Querdenkern fehlte es an Unterstützung durch die Polizei
Erst am Samstag hatten sogenannte Querdenker im Kiez spektakulär gegen den Corona-Lockdown protestiert. Dabei konnten sie zwar nicht ihre ursprünglich geplante Demo-Route durch die Wohnviertel in der Bergmannstraße und am Chamissoplatz durchsetzen, waren aber immerhin über den Mehringdamm bis zum S-Bahnhof Tempelhof marschiert. Das hat ihnen offenbar mächtig den Rücken gestärkt. Am gestrigen Donnerstag waren sie schon wieder da - mit einer "Kunstaktion" unter dem Titel "Schwarze Wahrheit" an der Ecke Mehringdamm / Bergmannstraße.

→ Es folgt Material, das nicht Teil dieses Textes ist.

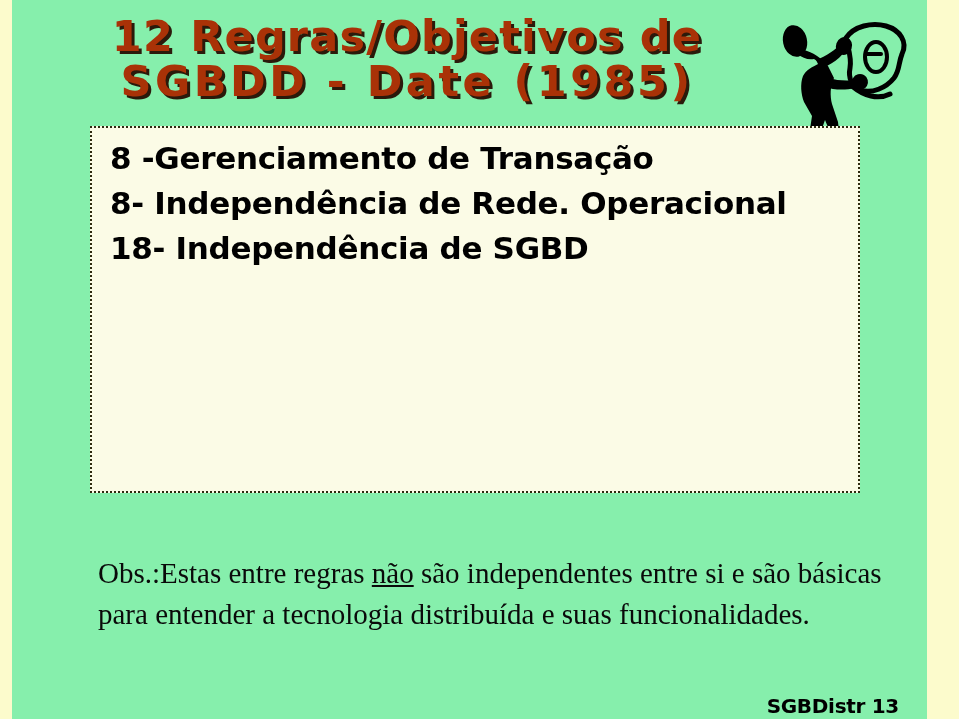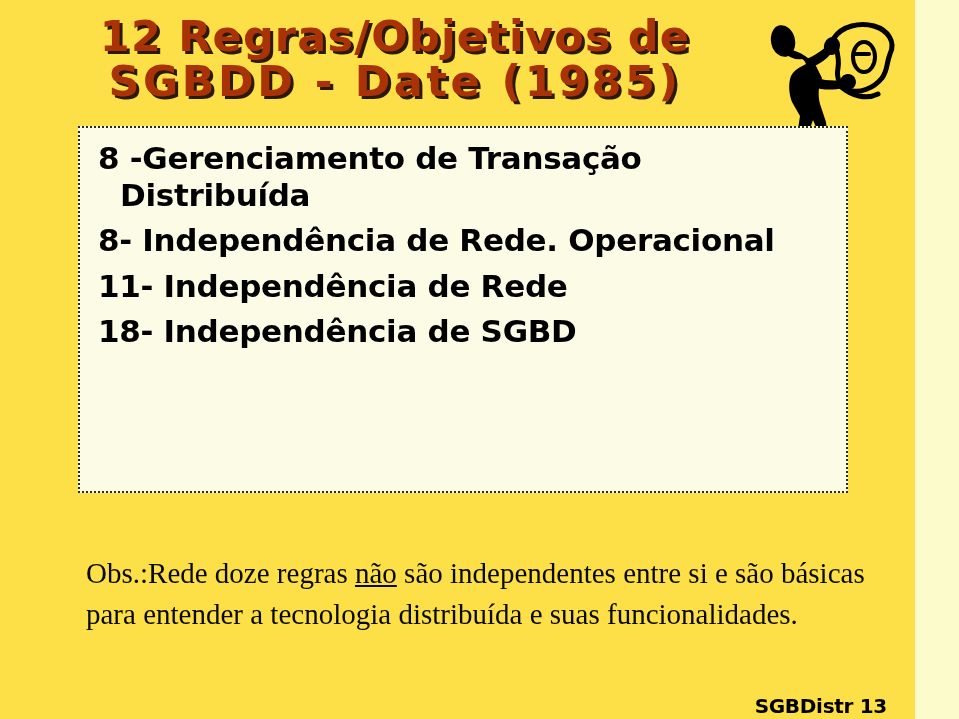"12 Regras/Objetivos de" #slide { background: #fde047 -> #86efac; left: 0 -> 12px }
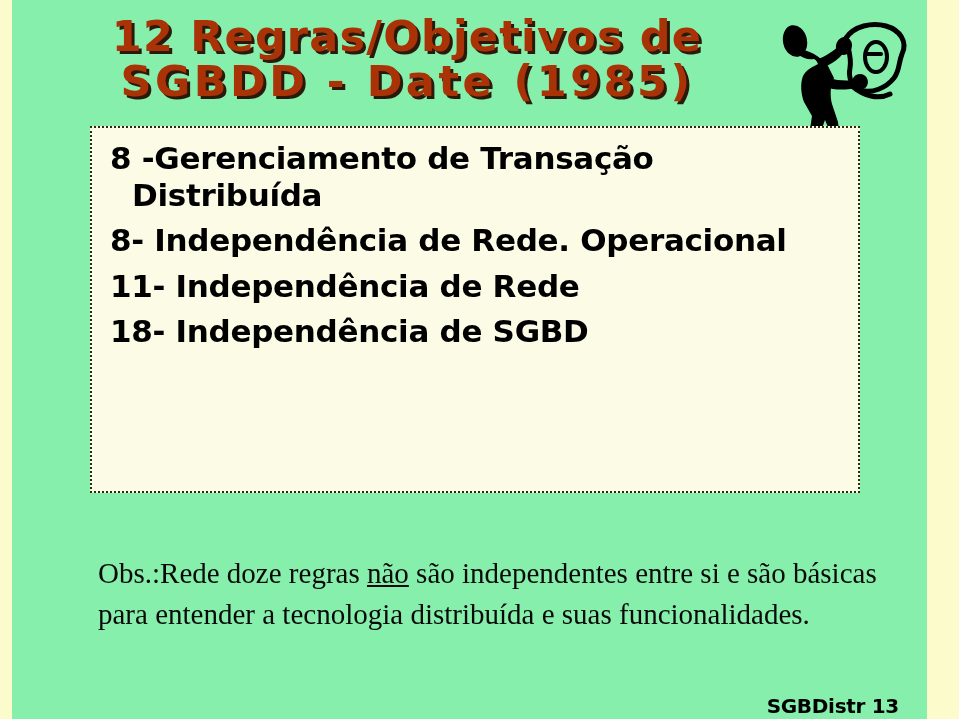"Distribuída" span.cont { html: <span>Distribuída</span> -> none }
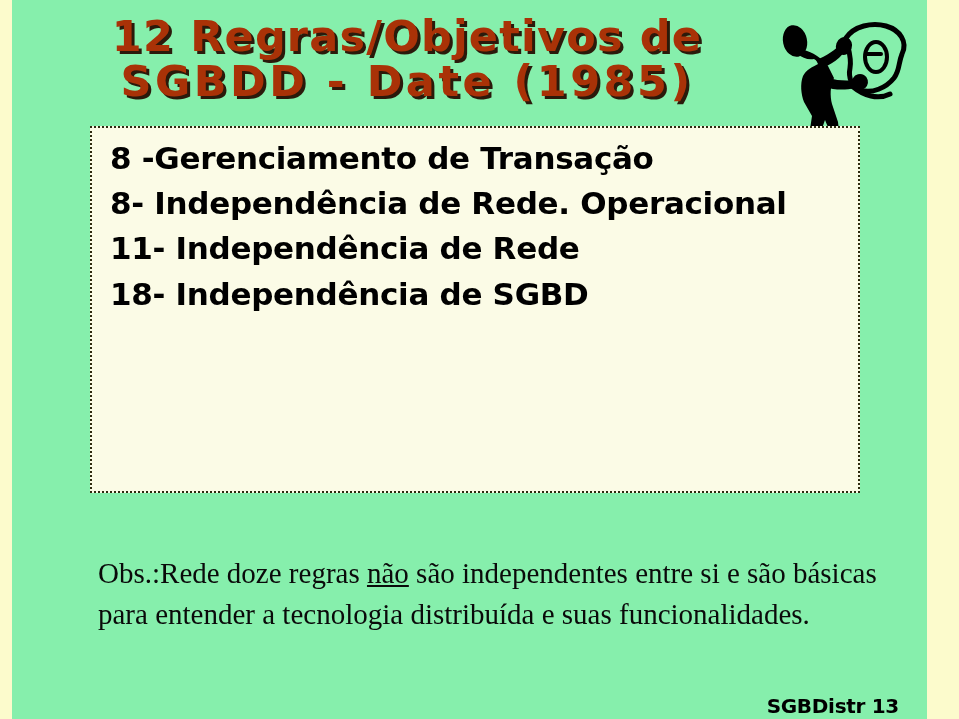"11- Independência de Rede" li.rule-item { html: <li><span>11-</span><span> Independência de Rede</span></li> -> none }
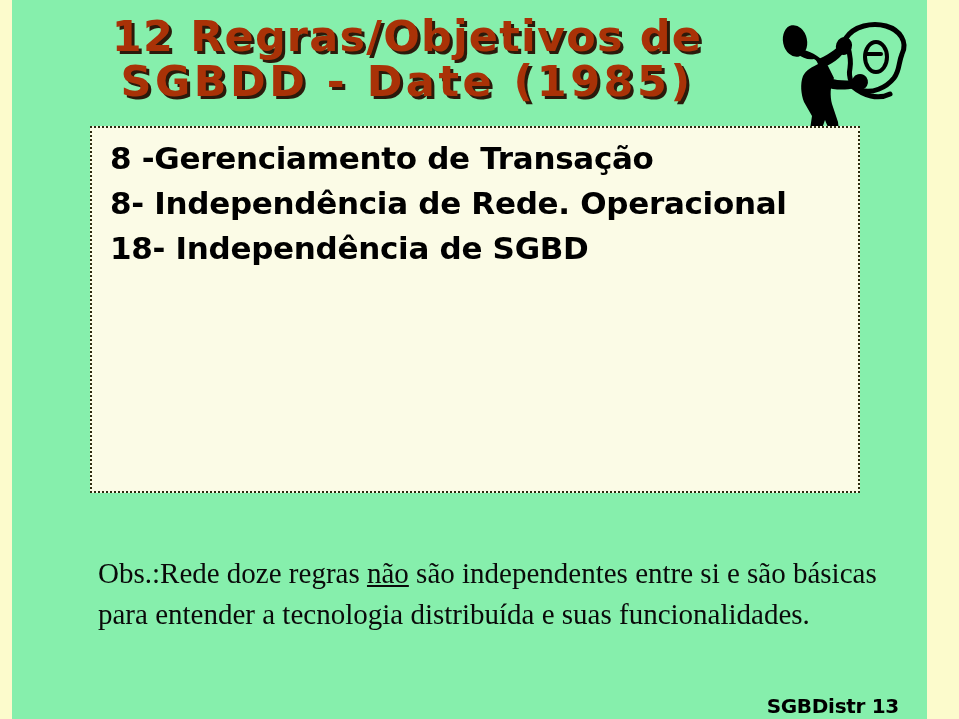"Obs.:Rede doze regras" span { text: Obs.:Rede doze -> Obs.:Estas entre }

Vorgesehen war eine Prozession auf der einen Straßenseite bis zum Marheinekeplatz und auf der anderen wieder zurück. Tatsächlich stand da gegen 17 Uhr an der Ecke eine kleine, rund 30-köpfige Gruppe in weißen Schutzanzügen herum. Der Himmel färbte sich währenddessen bedrohlich dunkelgrau. Überraschenderweise kaum Gegendemonstranten in Sicht. Als sich die Corona-Zweifler, freundlich geleitet von zwei Polizisten, im Gänsemarsch in Bewegung setzten, trafen aber doch die einen oder anderen ein und schließlich sperrte der Kreuzberger Heimatschutz in Höhe von "Frau Behrens Torten" das Trottoir mutig mit einem Transparent: "Kein Platz für rechte Propaganda!"
Kreuzberger können so etwas! "Alerta, alerta, antifascista!", schrien sie. "Nazis raus!", brüllten die einen. "Nazis raus!", plärten die anderen ironisch zurück. Es wurde auch ein wenig gerempelt, schon klar, waren ja immer noch viel zu wenig Leute da. Der Himmel nahm beängstigende Farben an. Aus den zwei freundlichen Polizisten waren vier geworden, mehr gab es vor Ort gar nicht. Sie wirkten zunehmend beunruhigt: Offenbar hatte man bei der Staatsmacht ein paar Etagen höher die Bedrohungslage stark unterschätzt. Gerade als die Antifa wieder ein bisschen drängelte und die Stimmung vollends zu kippen drohte, klatschten plötzlich die ersten großen Tropfen aufs Pflaster.
Ein mächtiges Frühjahrsgewitter! Tatsächlich schüttete es wie aus vollen Kübeln. "Gut für die Blumen", dachte der Gartenfreund. Demonstranten und Gegendemonstranten, je nach Charakter, suchten Schutz unter Balkonvorsprüngen und Ladeneingängen oder trotzten tapfer allem Unbill. Irgendwann mischte sich in das wütende Donnern des Himmels ein vielstimmiges, geschäftiges "Lalülala!", wurde lauter, und dann war die Verstärkung auch schon da. Helm, schwarze Uniform, Schlagstock an der Seite. Aber nichts mit dem beabsichtigten Marsch zum Marheinekeplatz: Es reichte gerade für einen geordneten Rückzug.
Die Querdenker gaben auf. Unklar, ob die wilden Kräfte der Natur dabei den Ausschlag gaben oder das doch recht entschlossene Auftreten der Kreuzberger Antifa. "Ich kann sie nicht komplett schützen", hieß es dazu fast schon entschuldigend aus Polizeikreisen mit Blick auf die Demonstration. Überdies habe die Anmelderin signalisiert, dass sie "jetzt nur noch heile nach Hause will". An der Ecke zum Mehringdamm hatten die Polizisten ohnehin alle Hände voll zu tun, um den Abmarsch der Protestler einigermaßen abzusichern. Gerade als diese sich umständlich aus ihren weißen Anzügen schälten, machte sich oben am Himmel wieder erleichtert die Sonne breit.
Das Spiel könnte sich künftig wiederholen - offenbar sind regelmäßige Kunstaktionen beabsichtigt. Wie nach einem Hochwasser setzt "Frau Behrens Torten" nun die Marke, wie weit es Corona-Relativierer ins alternative Kreuzberg geschafft haben. Kommen sie künftig weiter oder nicht? Die Bezirksverordnetenversammlung hatte am Mittwoch - ohne die Stimmen der AFD - schon erklärt, was sie von solchen Versuchen hält. Friedrichshain-Kreuzberg sei ein "weltoffener Bezirk", hieß es, wo es keinen Platz für Verschwörungspropaganda oder das Verbreiten von diskriminierenden Inhalten gebe: "Ausgrenzenden, demokratiefeindlichen, herabwürdigenden, antisemitischen oder menschenfeindlichen Äußerungen stellen wir uns entschlossen entgegen."